▶ _What to do_:
Look below and pull out each line with the word "date".
═════ Records to use ═════
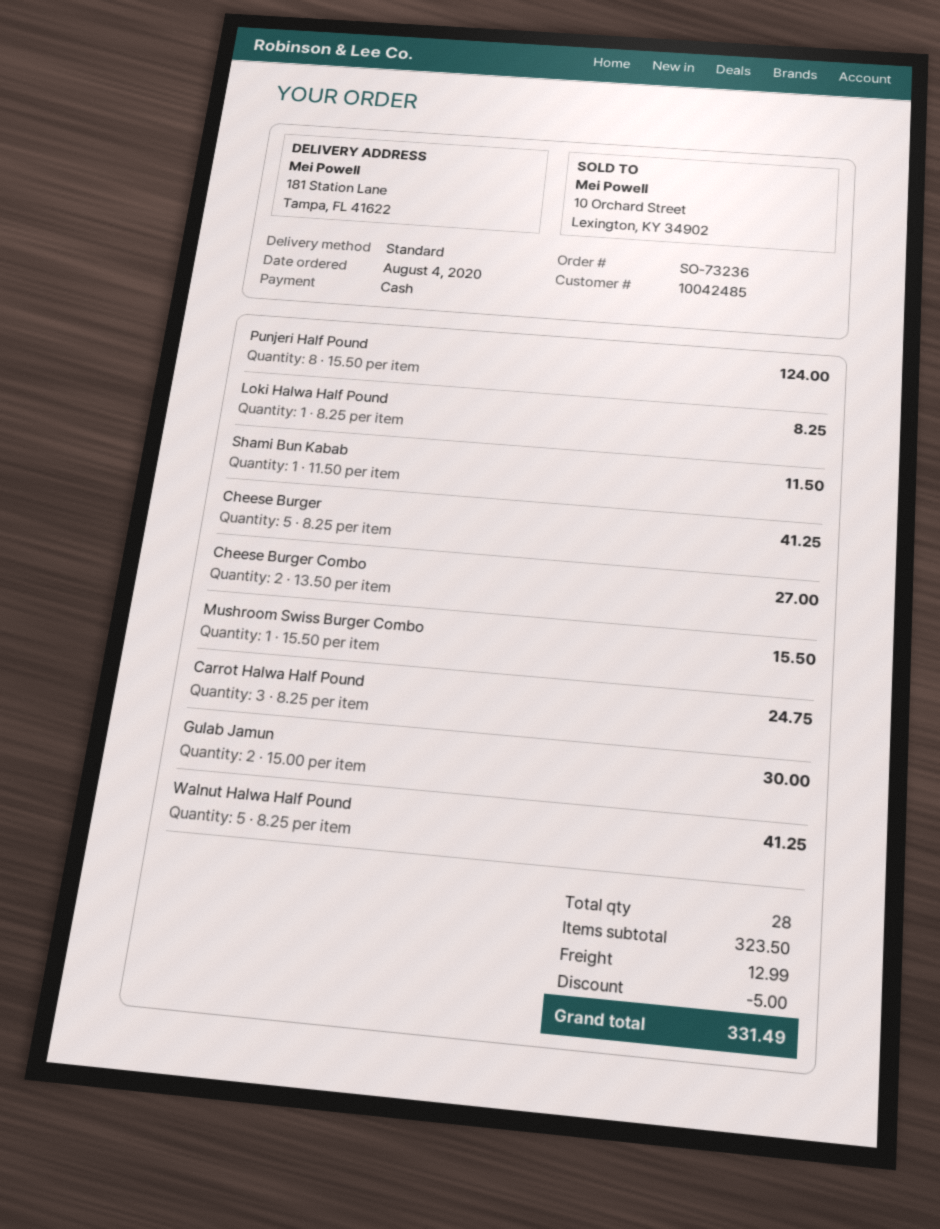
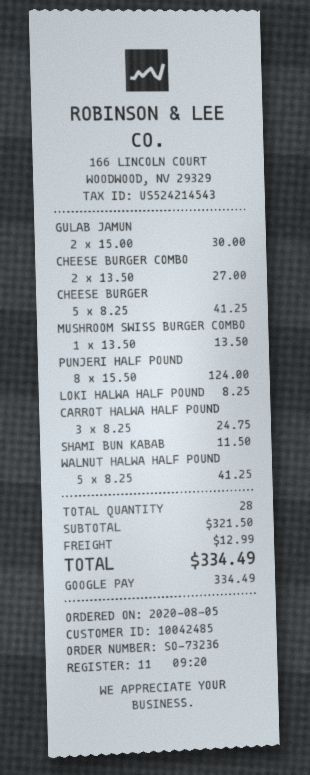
order date: 2020-08-04 -> 2020-08-05
payment method: cash -> Google Pay
Mushroom Swiss Burger Combo: 1 x 15.50 = 15.50 -> 1 x 13.50 = 13.50
subtotal: 323.50 -> 321.50
discount: 5.00 -> none
total: 331.49 -> 334.49

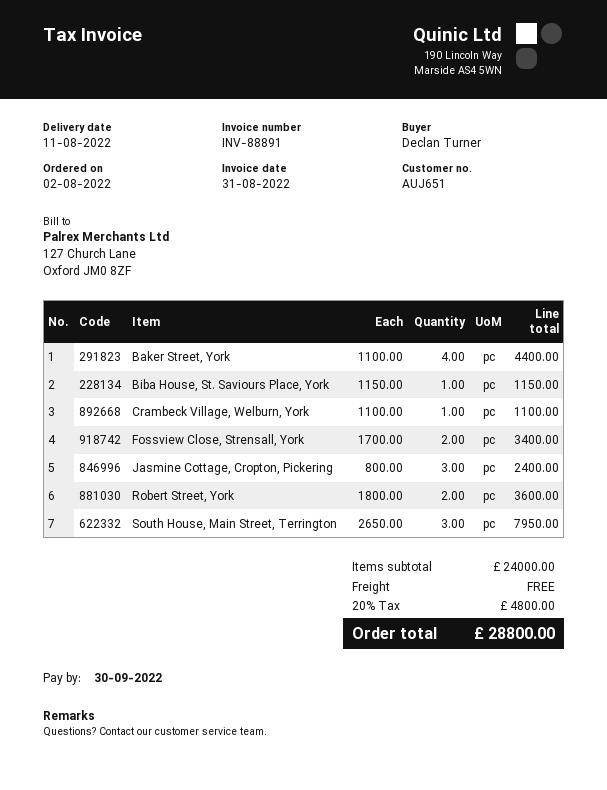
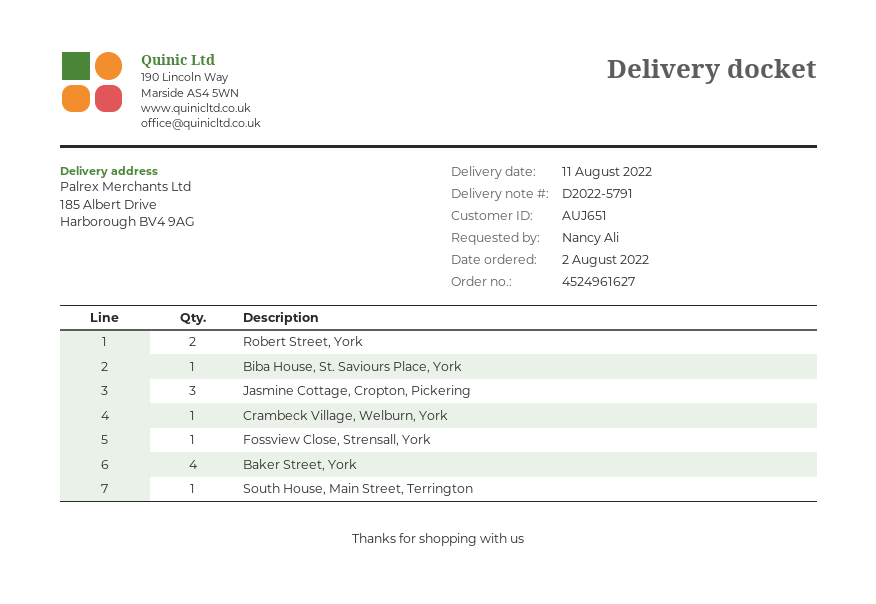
ordered by: Declan Turner -> Nancy Ali
Fossview Close, Strensall, York: 2 -> 1
South House, Main Street, Terrington: 3 -> 1

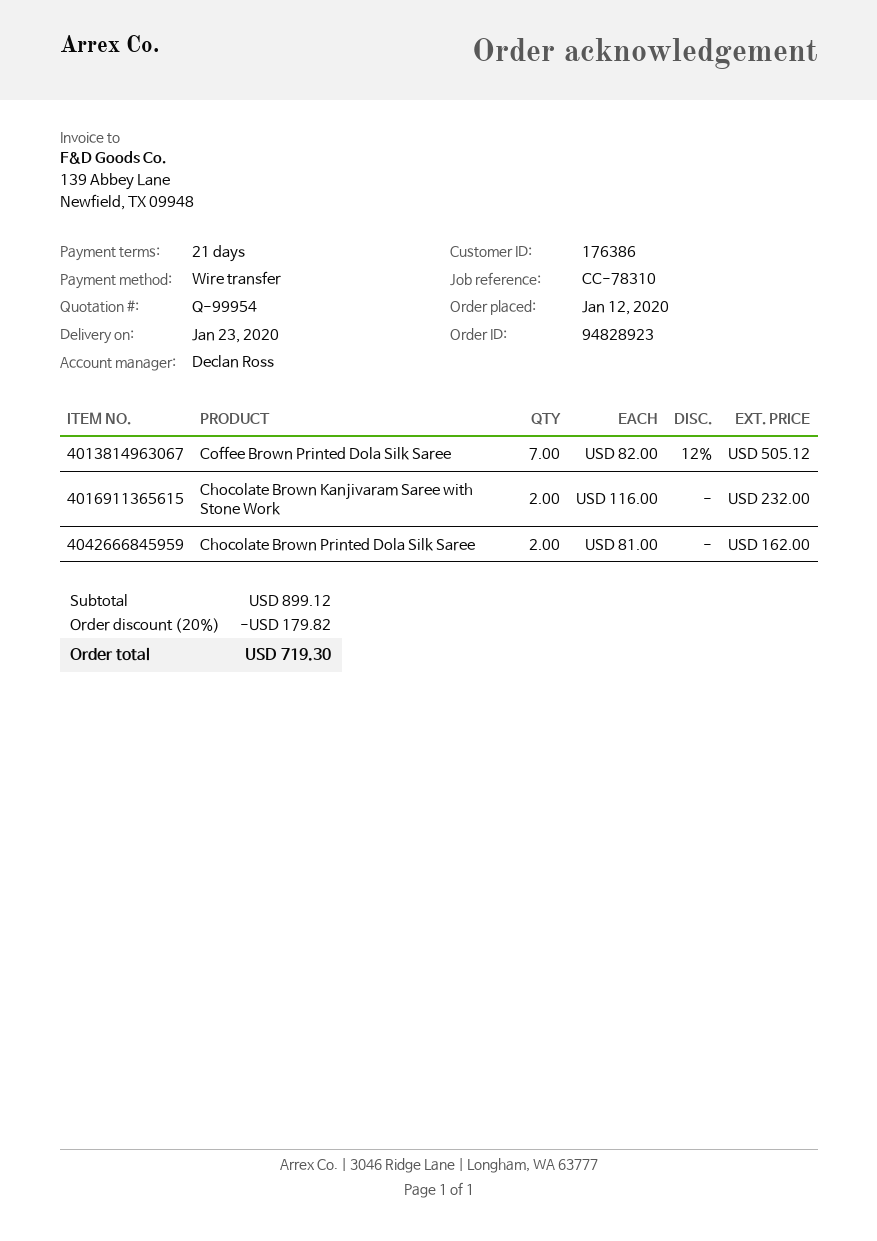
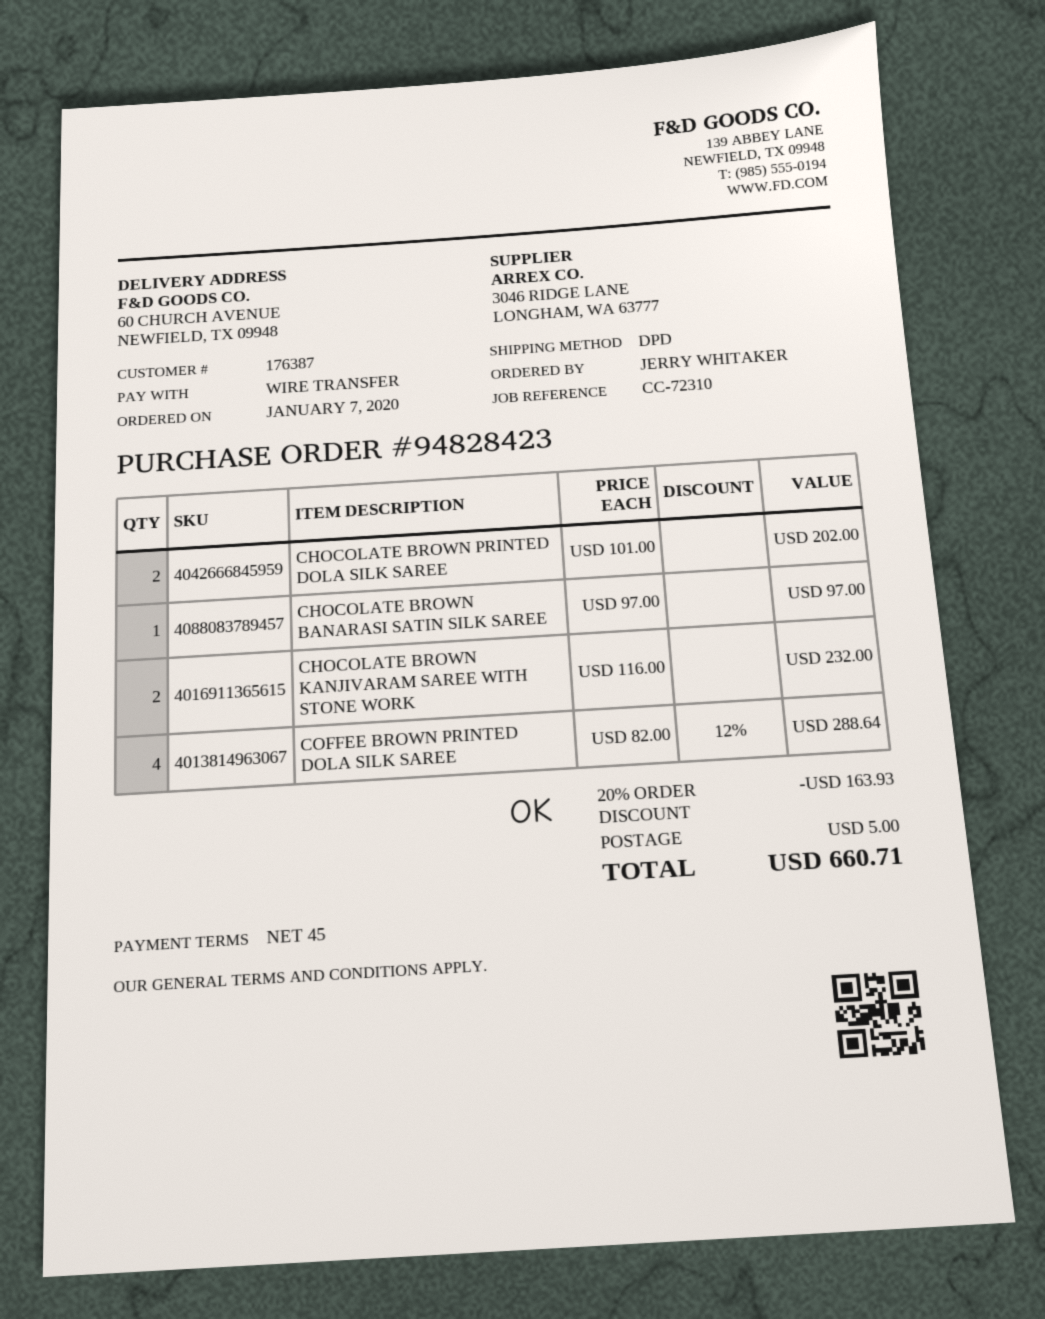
order number: 94828923 -> 94828423
order date: 2020-01-12 -> 2020-01-07
payment terms: 21 days -> 45 days
customer number: 176386 -> 176387
reference: CC-78310 -> CC-72310
Coffee Brown Printed Dola Silk Saree: 7 x 82.00 - 12% = 505.12 -> 4 x 82.00 - 12% = 288.64
Chocolate Brown Printed Dola Silk Saree: 2 x 81.00 = 162.00 -> 2 x 101.00 = 202.00
CHOCOLATE BROWN BANARASI SATIN SILK SAREE: none -> 1 x 97.00 = 97.00
discount: 20% = 179.82 -> 20% = 163.93
shipping: none -> 5.00
total: 719.30 -> 660.71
═════
▶ _Task output_:
order date: 2020-08-04 -> 2020-08-05
order date: 2020-01-12 -> 2020-01-07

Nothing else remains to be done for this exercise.